RECORDS FOR THIS EXERCISE:
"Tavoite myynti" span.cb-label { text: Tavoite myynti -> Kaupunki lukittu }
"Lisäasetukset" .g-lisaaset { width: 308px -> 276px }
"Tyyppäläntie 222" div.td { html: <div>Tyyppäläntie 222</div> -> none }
--
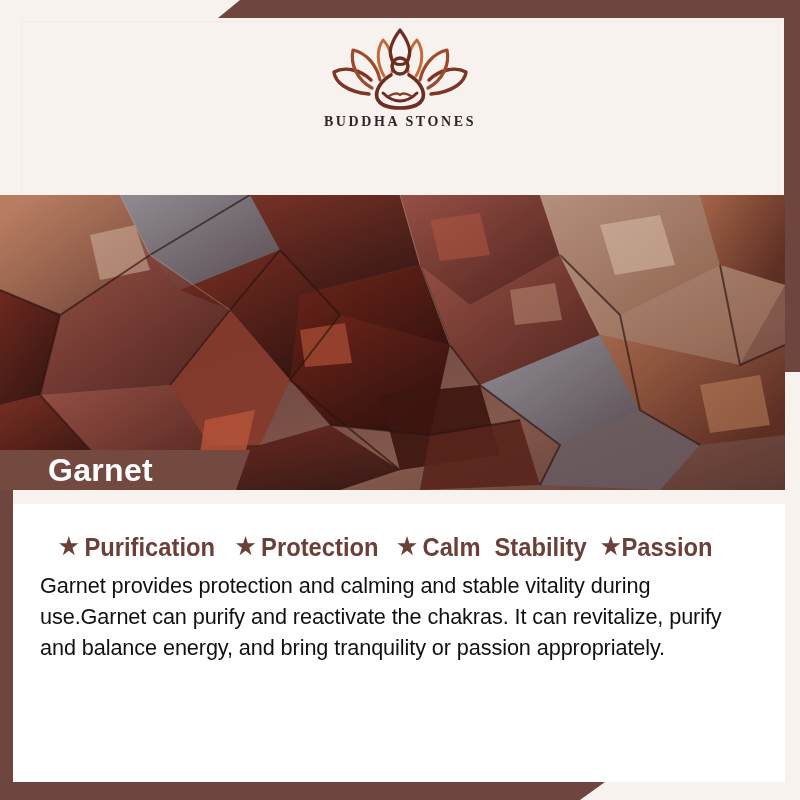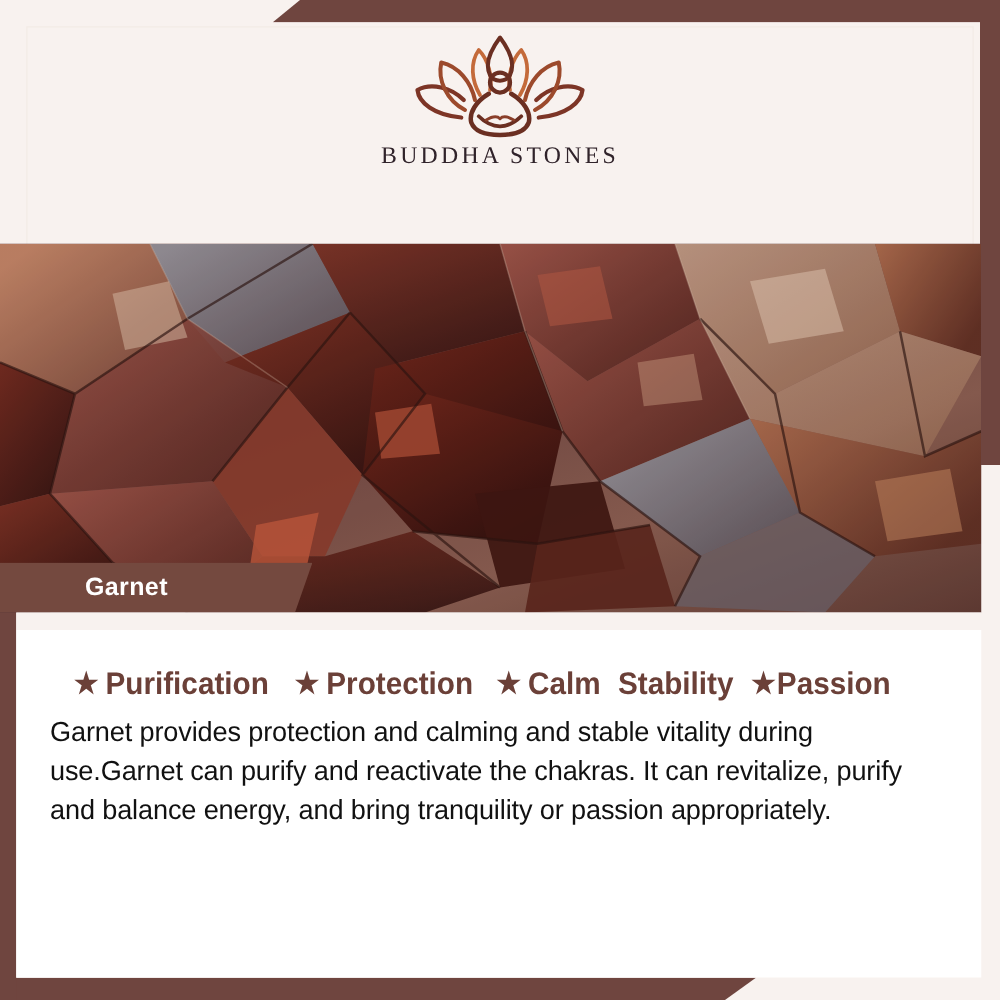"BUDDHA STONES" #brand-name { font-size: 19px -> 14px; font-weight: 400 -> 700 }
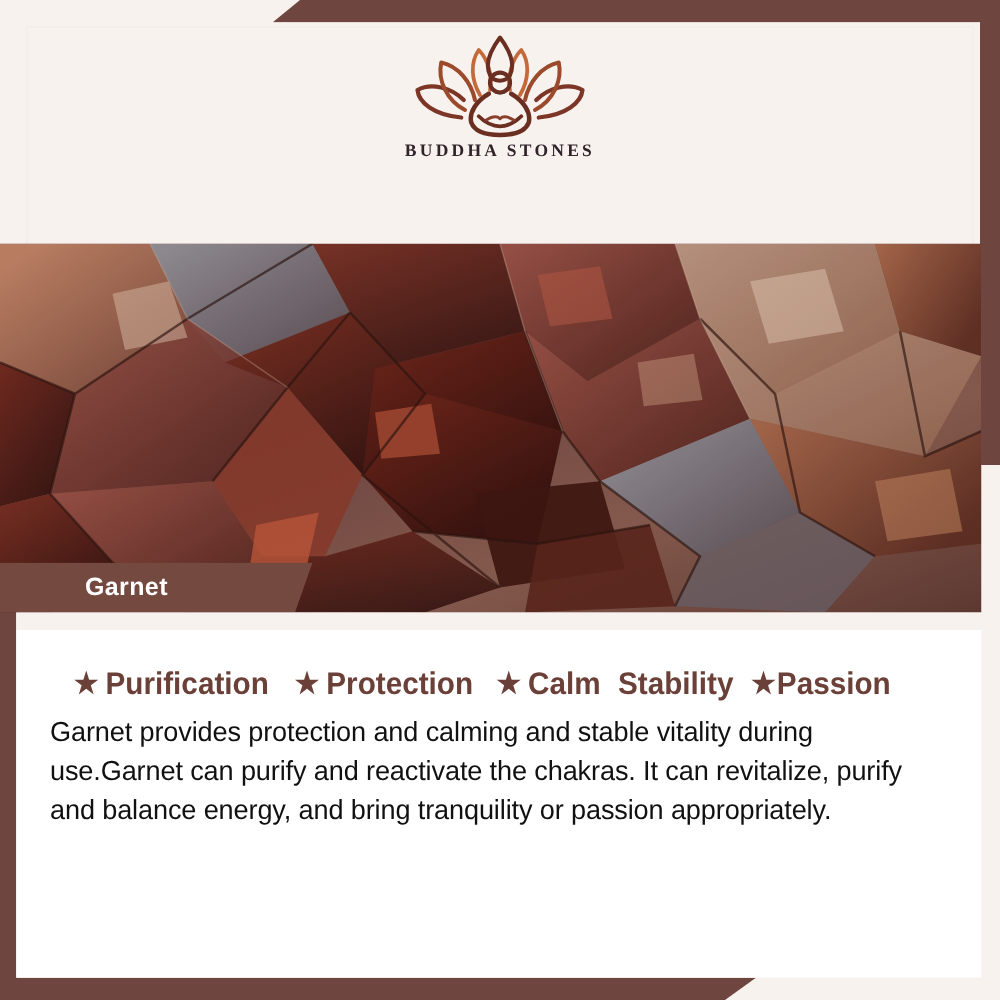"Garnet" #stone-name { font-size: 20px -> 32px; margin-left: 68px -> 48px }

WORK TO BE COMPLETED:
Beginning at the line with "text: Tavoite myynti" and ending at the line with "html: <div>Tyyppäläntie 222</div>", reproduce each line of the data above exactly, and add no other lines.

ANSWER SPACE:
"Tavoite myynti" span.cb-label { text: Tavoite myynti -> Kaupunki lukittu }
"Lisäasetukset" .g-lisaaset { width: 308px -> 276px }
"Tyyppäläntie 222" div.td { html: <div>Tyyppäläntie 222</div> -> none }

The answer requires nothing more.